On Tue, Oct 12, 2004 at 05:03:30PM -0400, Nathanael Nerode wrote:
> account; I agree that it should have.  I don't have much experience with
> designing trademark licenses, as you can tell.  Having a trademark license
...
> Why don't we simply start with a permissive copyright license,
> and a statement like this:
> 
> "This copyright license does not grant a trademark license.  
>
> "The Debian Open Use Logo is a trademark of the Debian Project.  The Debian
> Project is still trying to decide on trademark policy.  We hope we will
> have a better trademark license for you soon.  In the meantime, the Debian
> Open Use Logo trademark may be used by anyone to refer to the Debian
> project, but does not indicate endorsement by the project.  Anyone is, of
> course, also permitted to use the logo in any way which conforms to the
> copyright license and does not infringe on Debian's trademark rights."

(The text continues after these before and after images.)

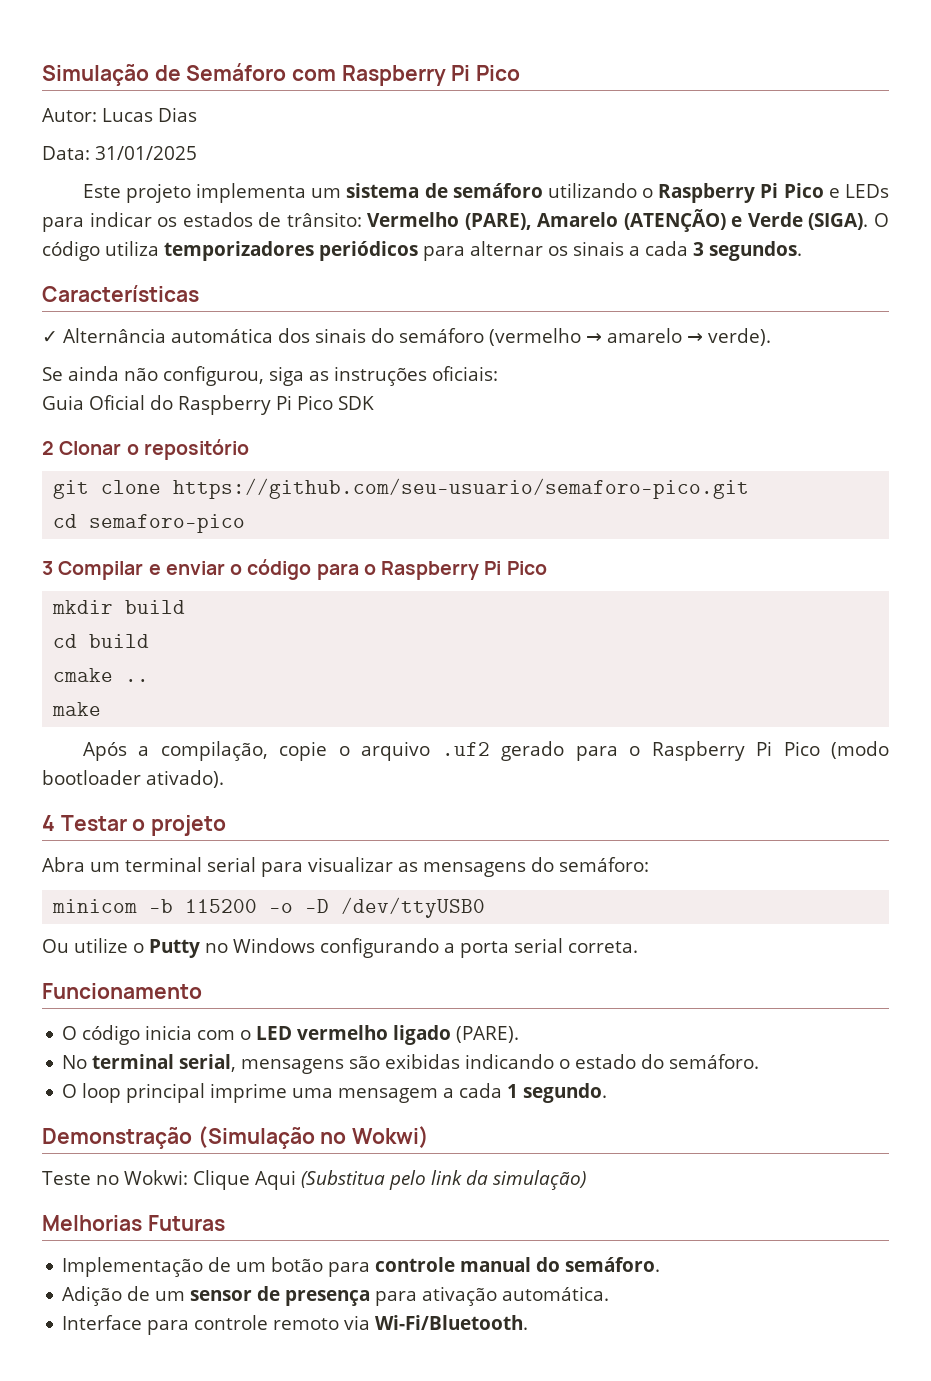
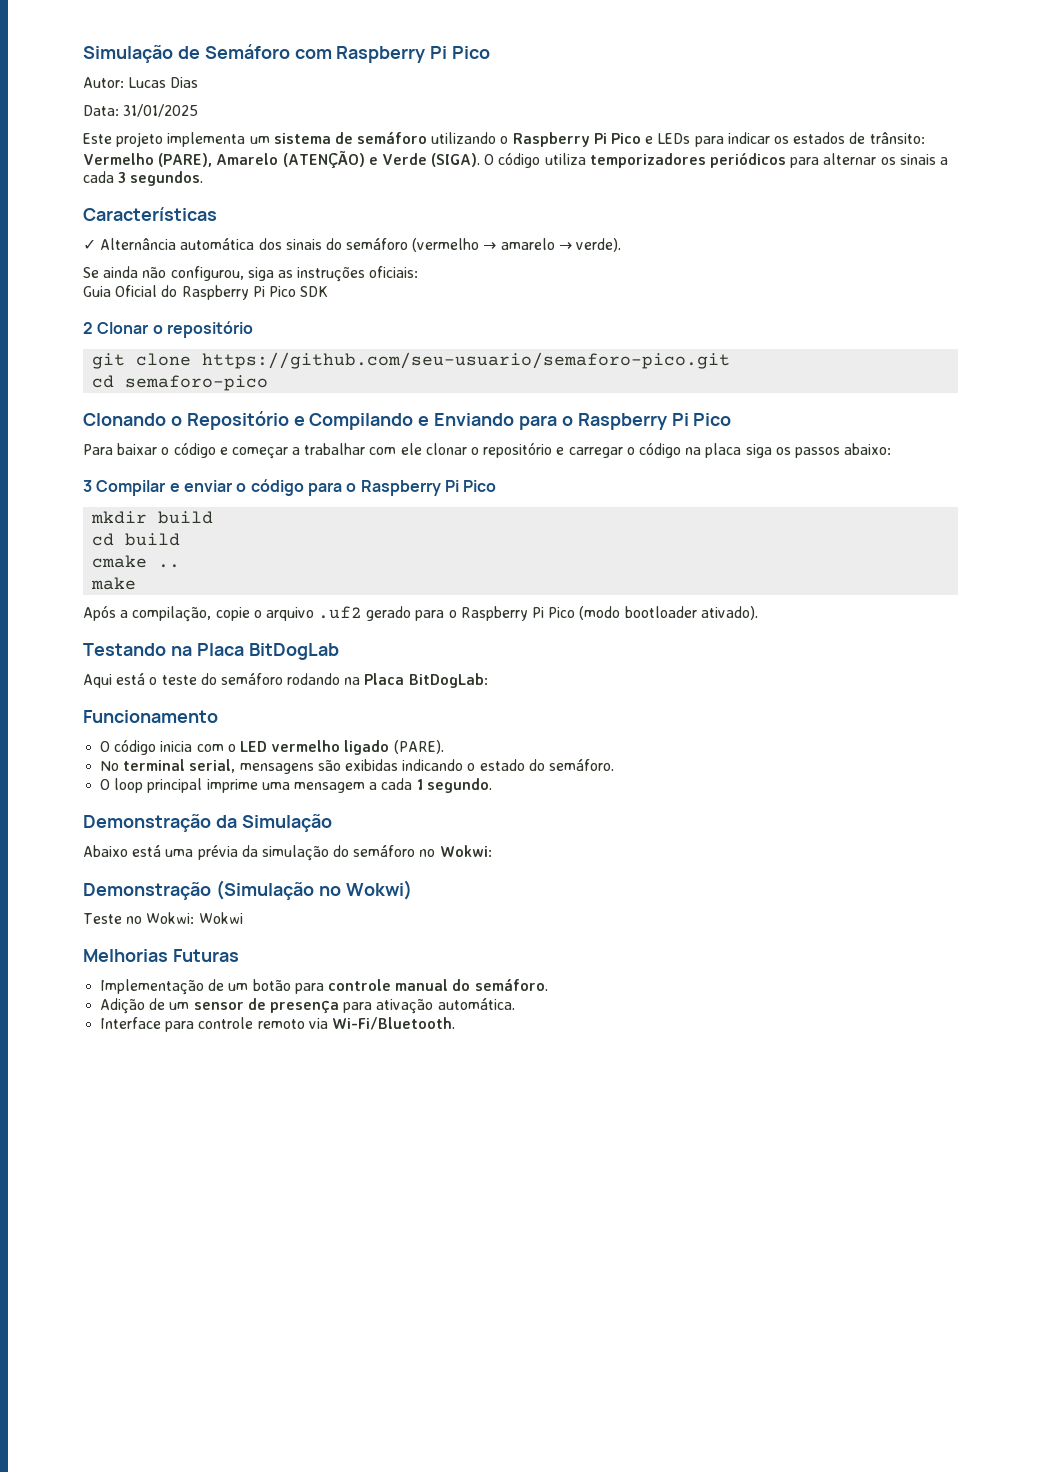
+ Clonando o Repositório e Compilando e Enviando para o Raspberry Pi Pico
+ Para baixar o código e começar a trabalhar com ele clonar o repositório e carregar o código na placa siga os passos abaixo:
- 4 Testar o projeto
- Abra um terminal serial para visualizar as mensagens do semáforo:
- minicom -b 115200 -o -D /dev/ttyUSB0
- Ou utilize o Putty no Windows configurando a porta serial correta.
+ Testando na Placa BitDogLab
+ Aqui está o teste do semáforo rodando na Placa BitDogLab:
+ Demonstração da Simulação
+ Abaixo está uma prévia da simulação do semáforo no Wokwi:
- Teste no Wokwi: Clique Aqui (Substitua pelo link da simulação)
+ Teste no Wokwi: Wokwi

You're talking about trademark rights here, rather than copyright rights,
so calling that a copyright license, and claiming that it doesn't grant
trademark rights seems somewhat useless.

Also, it's not clear to me that trademarks are copyrightable works.
Anyone already has permission to use a trademark in any context --
indeed, in arbitrarily copyrighted works -- as long as they use it to
correctly identify what it's supposed to identify.

I don't see any serious reason to try to pretend otherwise.